Além disso, podemos, por exemplo, criar mecanismos que privilegiem quem preserva, como o pagamento por serviços ecossistêmicos ou ambientais. Essa estratégia parte do pressuposto de que quem protege áreas naturais – sejam eles governos, organizações não-governamentais ou particulares – devem ser reconhecidos e receber incentivos financeiros para continuar preservando. Afinal, toda a sociedade se beneficia dos serviços ecossistêmicos gerados em suas propriedades, como produção de água doce, proteção do solo e regulação do clima.São alternativas que permitem aliar desenvolvimento econômico com conservação da natureza.
Outro aspecto importante é que o Brasil mantenha as unidades de conservação já existentes, principalmente as de proteção integral como Parques Nacionais e Reservas Biológicas, e que essas sejam ampliadas e protegidas com eficiência para garantir a manutenção da biodiversidade. Existe uma grande diferença entre criar áreas protegidas por meio de leis e implementá-las de fato, com fiscalização e boas práticas de conservação.
A proposta de considerar áreas com florestasplantadas como áreas de preservação não atende a necessidade de conservação?
Não atendem quando as espécies usadas nesses plantios são exóticas, ou seja, espécies que não ocorrem naturalmente no nosso país e foram trazidas de outras regiões, como o pinus e o eucalipto. As espécies exóticas podem se tornar invasoras. Pela capacidade de adaptação que possuem e pela falta de inimigos naturais, as espécies invasoras se alastram com facilidade, interferindo diretamente nos ambientes naturais onde foram introduzidas.
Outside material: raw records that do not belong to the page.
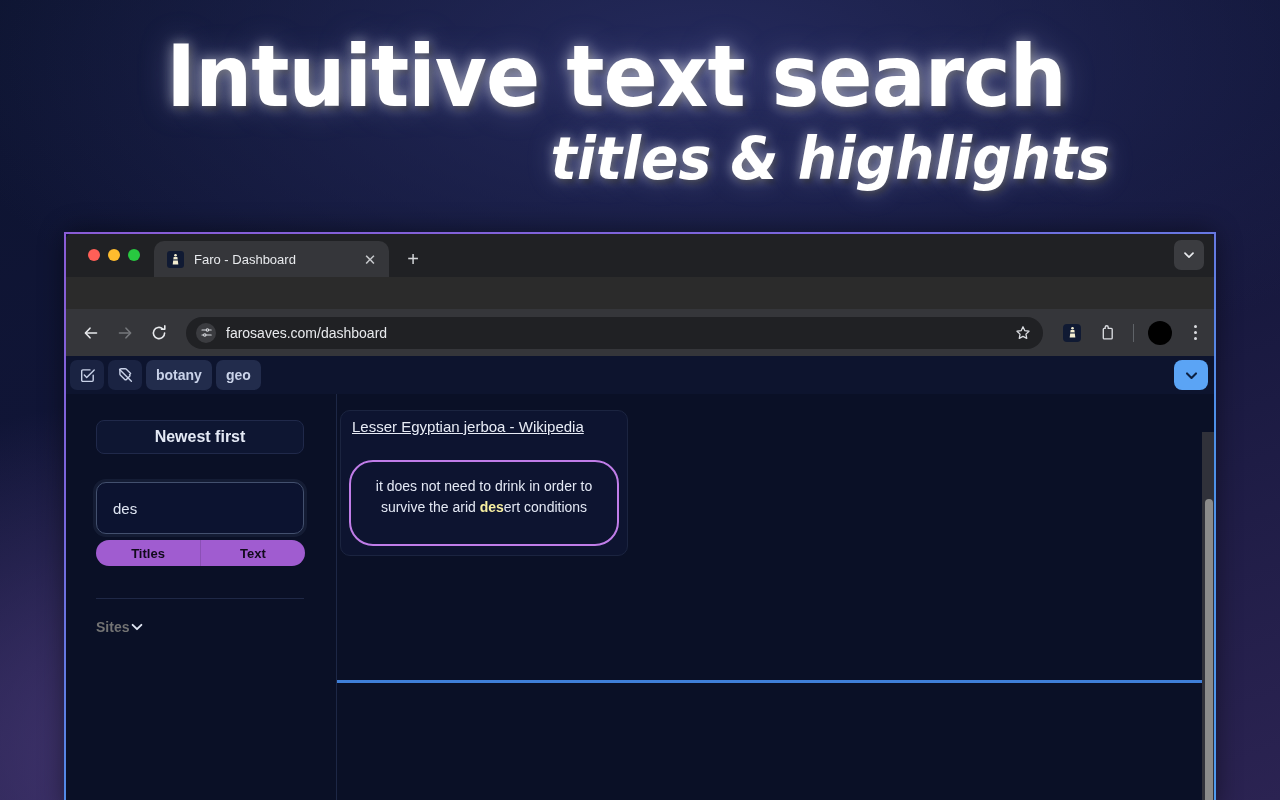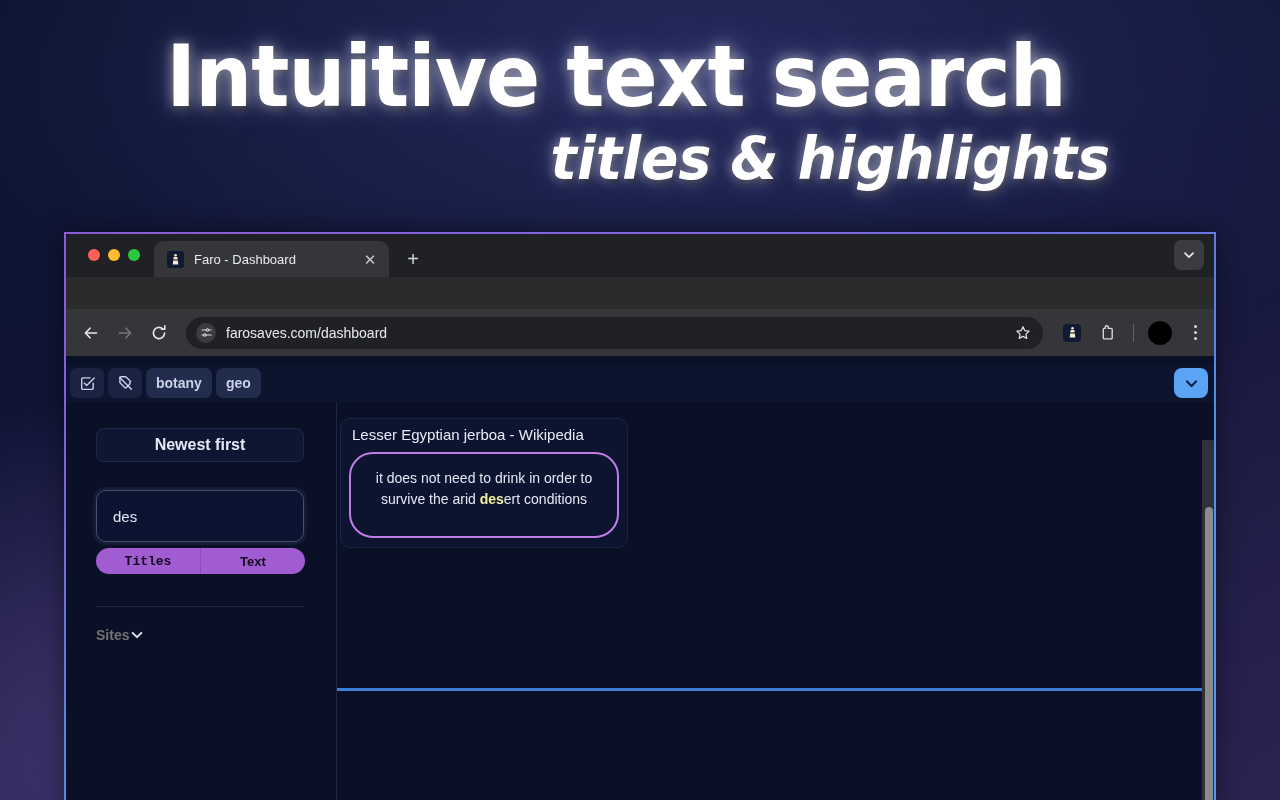"botany" .app-toolbar { margin-top: 8px -> none }
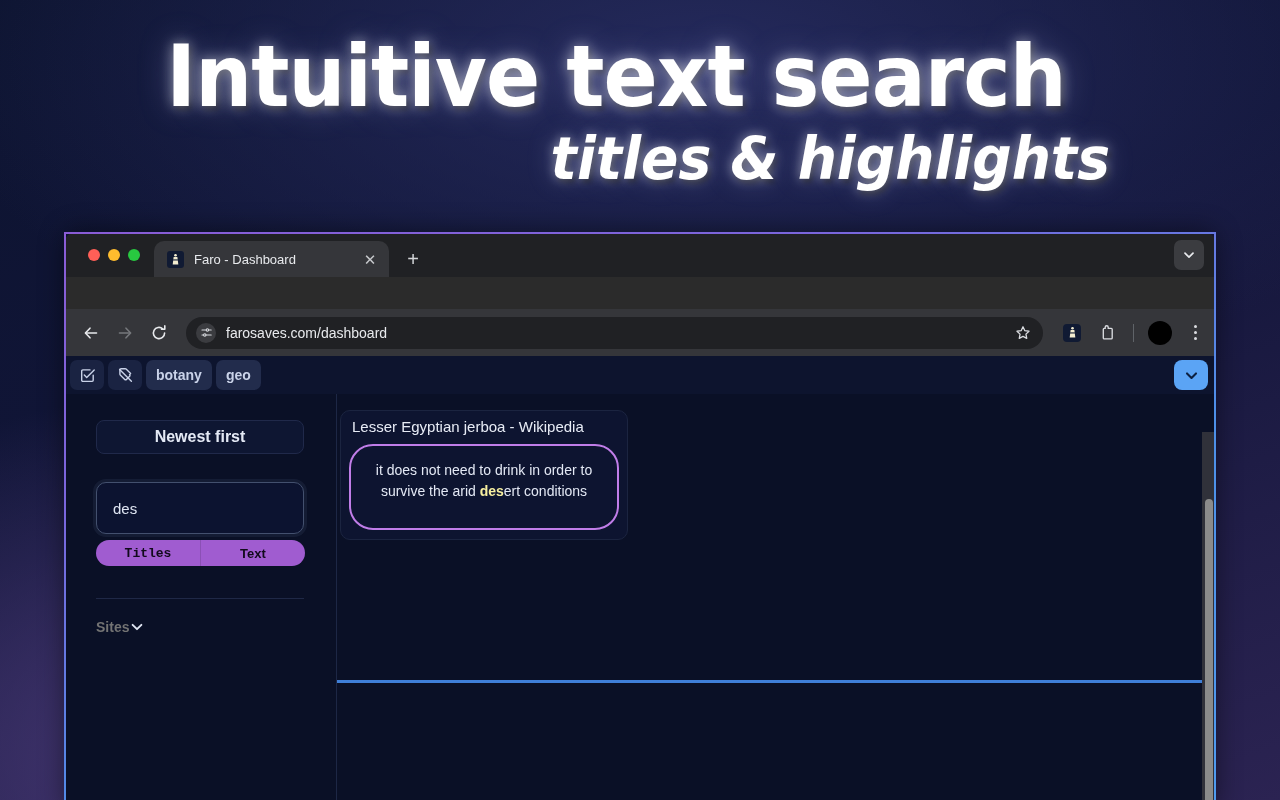"Lesser Egyptian jerboa - Wikipedia" .result-title { padding: 0 2px 8px 3px -> 0 2px 24px 3px; text-decoration: none -> underline }
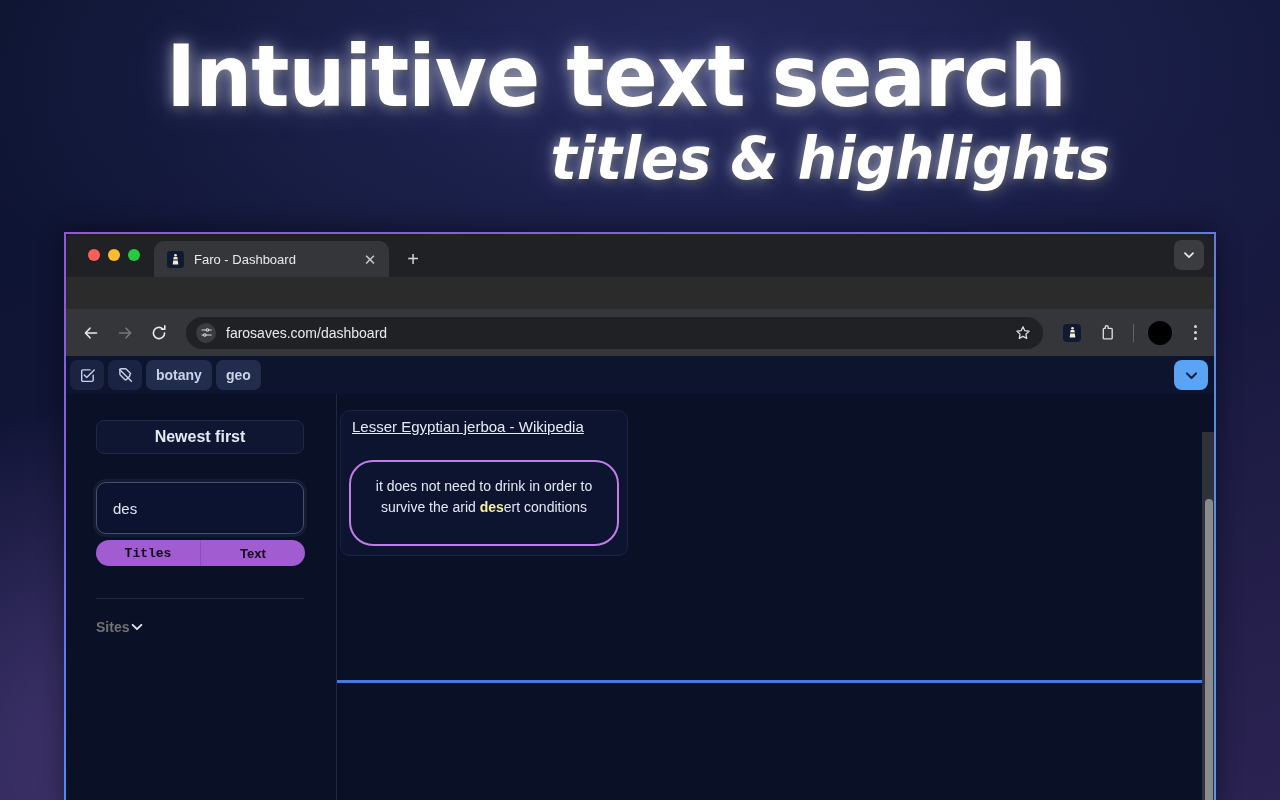"Titles" .seg > div:first-child { font-family: Liberation Mono, monospace -> none }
Elas ameaçam os ecossistemas onde se instalam, geram desequilíbrios e extinções de espécies nativas e também podem causar prejuízos econômicos.
Sobre a Fundação O Boticário de Proteção à Natureza
A Fundação O Boticário de Proteção à Natureza é uma organização sem fins lucrativos, cuja missão é promover e realizar ações de conservação da natureza.
Criada em 1990 por iniciativa do fundador do Boticário, a atuação da Fundação O Boticário é nacional e suas ações incluem proteção de áreas naturais, apoio a projetos de outras instituições e disseminação de conhecimento. Desde a sua criação, a Fundação O Boticário já apoiou já doou U$ 9,3 milhões para 1.218 projetos de 390 instituições em todo o Brasil.
A Fundação O Boticário mantém duas reservas naturais, a Reserva Natural Salto Morato, na Mata Atlântica; e a Reserva Natural Serra do Tombador, no Cerrado, os dois biomas mais ameaçados do país.
Outra iniciativa é um projeto pioneiro de pagamento por serviços ecossistêmicos em regiões de manancial, o Projeto Oásis. Criado em 2006, o projeto premia financeiramente proprietários que protegem suas áreas de mananciais na região da Bacia do Guarapiranga, na Região Metropolitana de São Paulo. A metodologia adotada no projeto de São Paulo também é aplicada no Projeto Oásis Apucarana, interior do Paraná, para proteger nascentes três bacias hidrográficas da região.